→ **Work to be completed**:
Once the line containing "margin-top: 41px ->" is found in the entries below, reproduce it and every line after it, stopping at and including the line containing "danke ich Ihnen"; reproduce nothing else, and keep each line exact.

→ **Excerpted data**:

===

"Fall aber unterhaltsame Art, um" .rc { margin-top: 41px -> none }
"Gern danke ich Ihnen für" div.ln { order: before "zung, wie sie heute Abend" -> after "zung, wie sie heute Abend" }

===

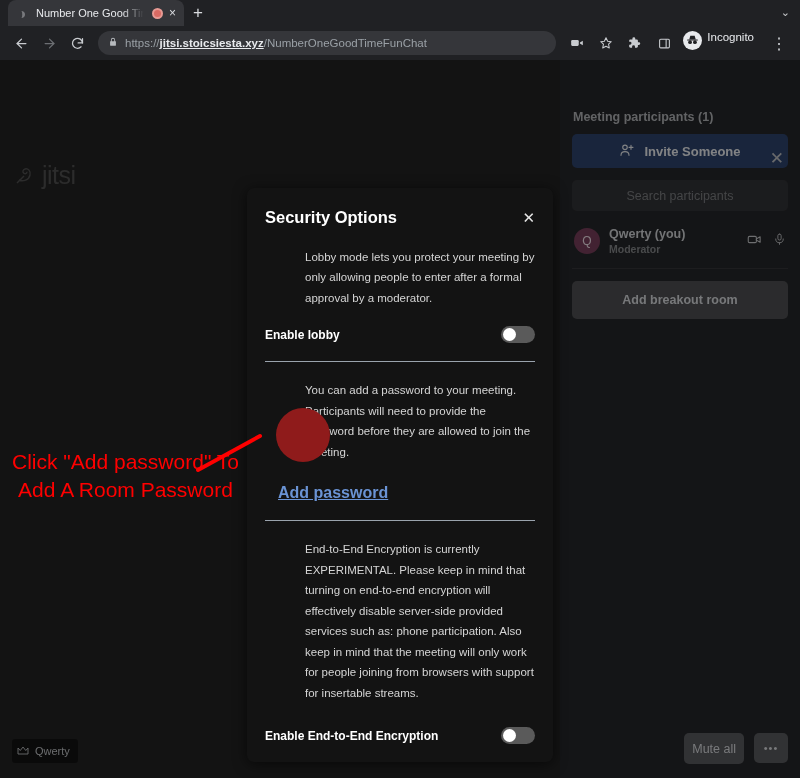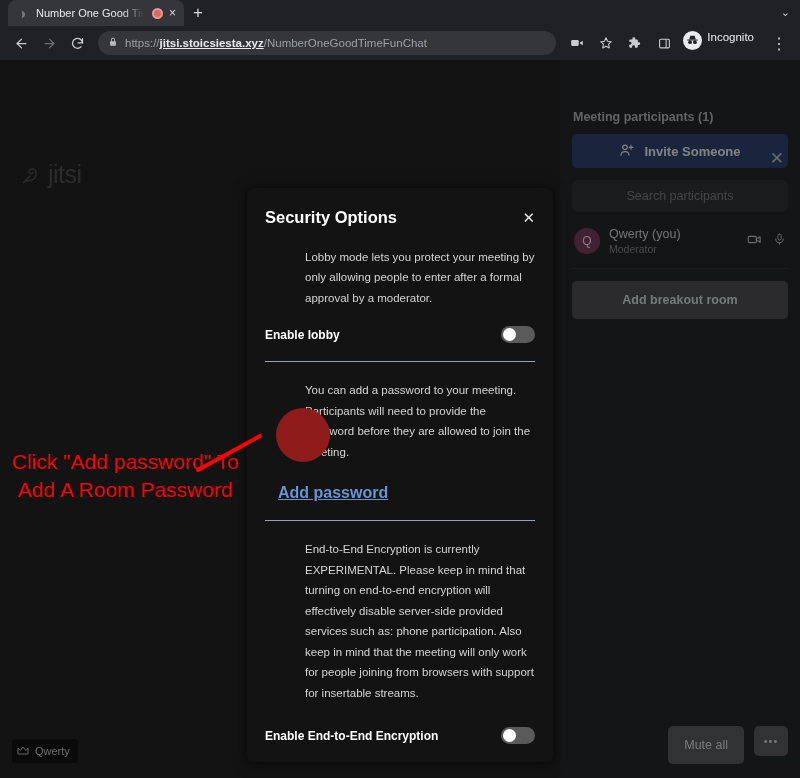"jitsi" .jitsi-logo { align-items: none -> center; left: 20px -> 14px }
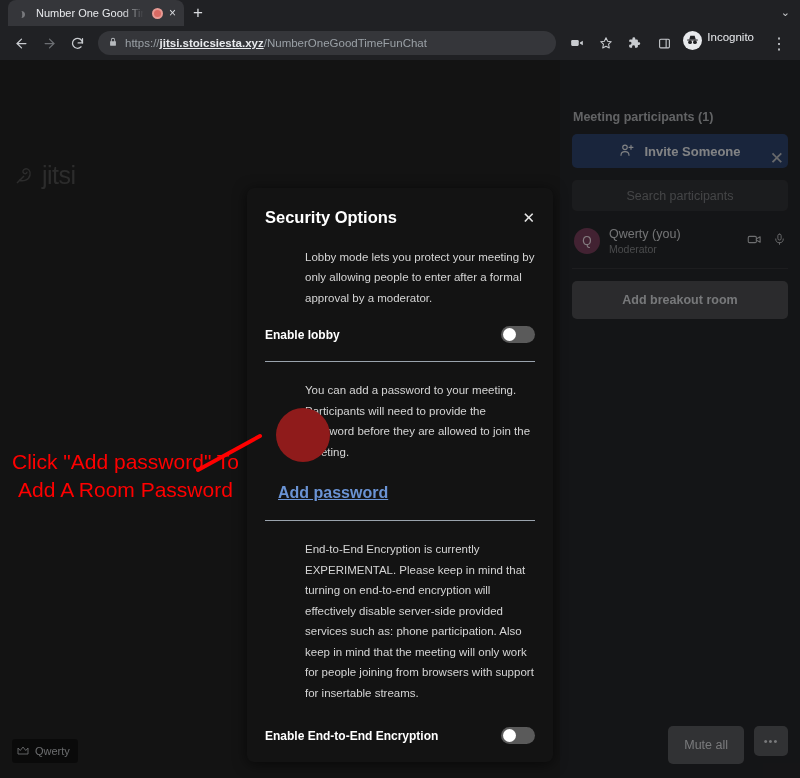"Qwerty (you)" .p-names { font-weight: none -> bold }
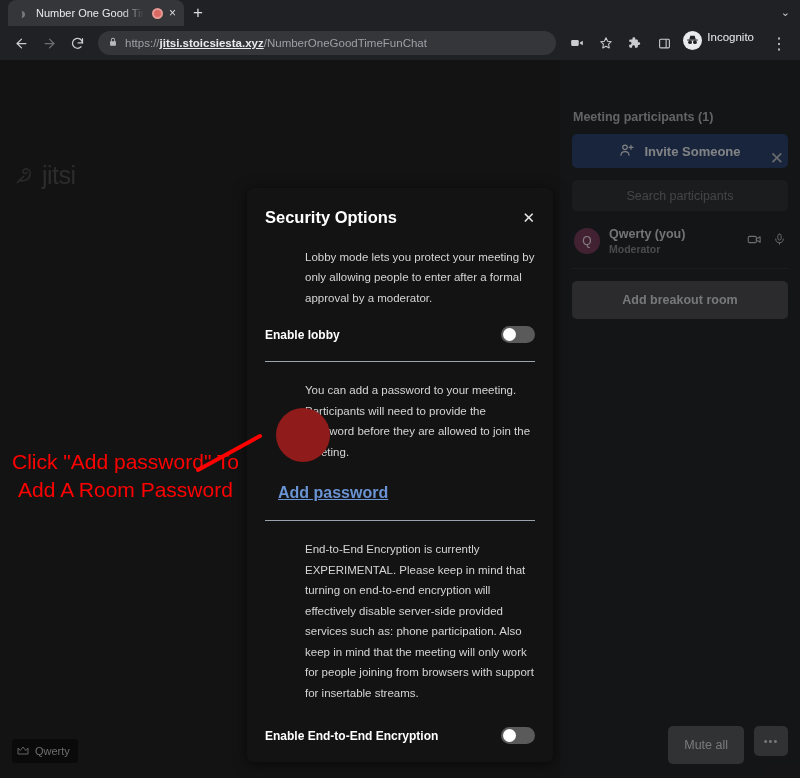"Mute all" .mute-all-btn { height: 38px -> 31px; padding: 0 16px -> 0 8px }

===

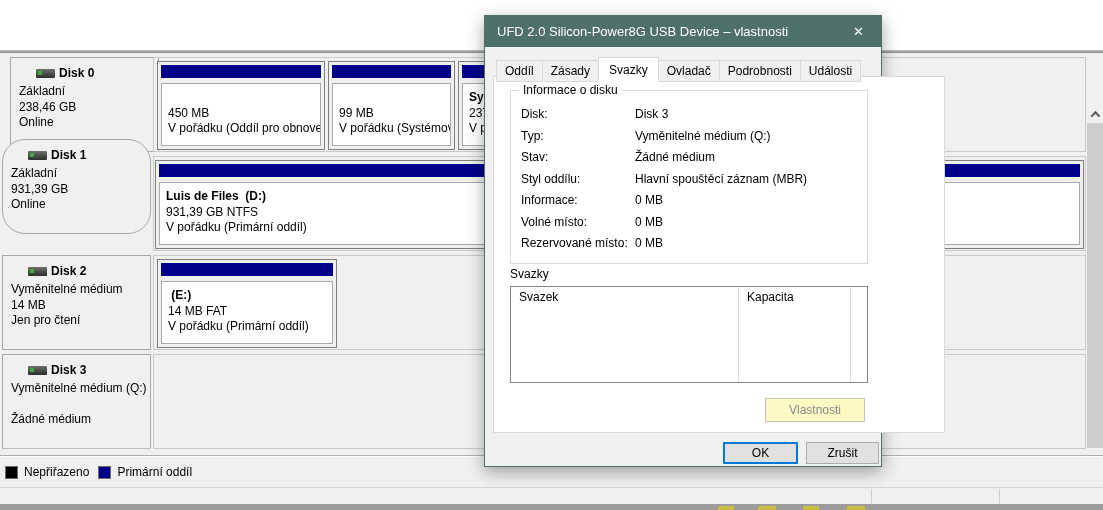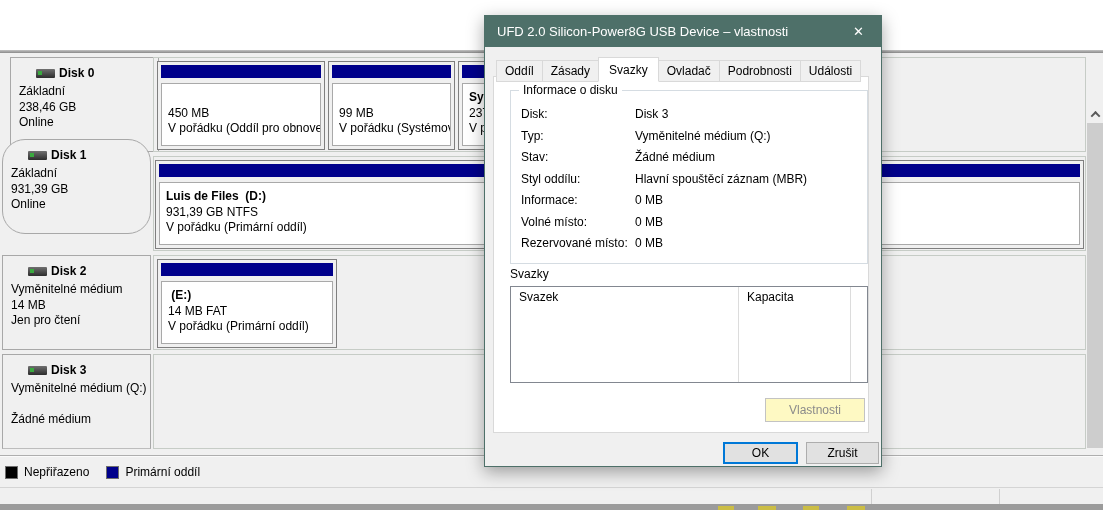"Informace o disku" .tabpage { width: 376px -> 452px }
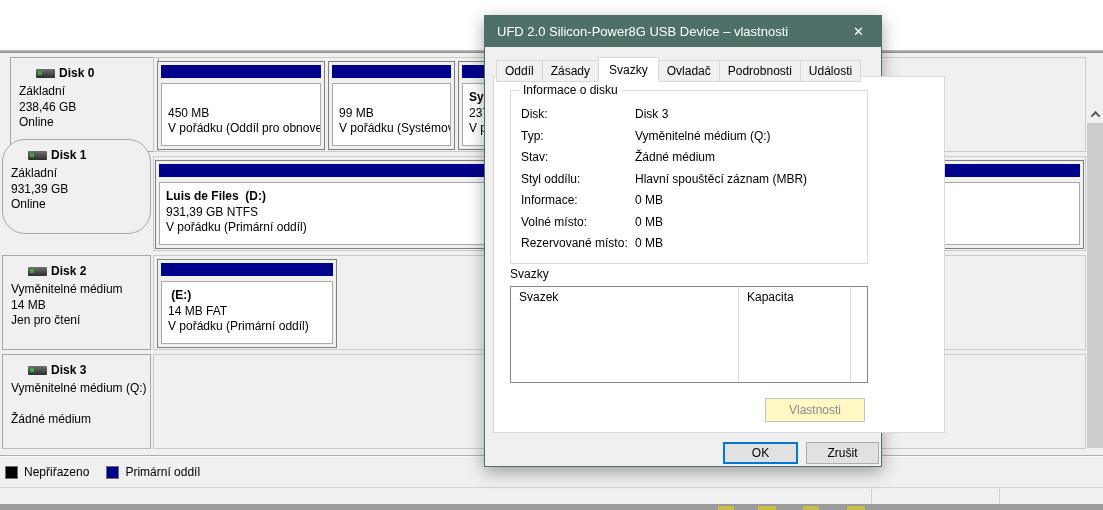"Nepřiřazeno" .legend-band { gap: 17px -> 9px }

===

→ **Answer box**:
"Fall aber unterhaltsame Art, um" .rc { margin-top: 41px -> none }
"Gern danke ich Ihnen für" div.ln { order: before "zung, wie sie heute Abend" -> after "zung, wie sie heute Abend" }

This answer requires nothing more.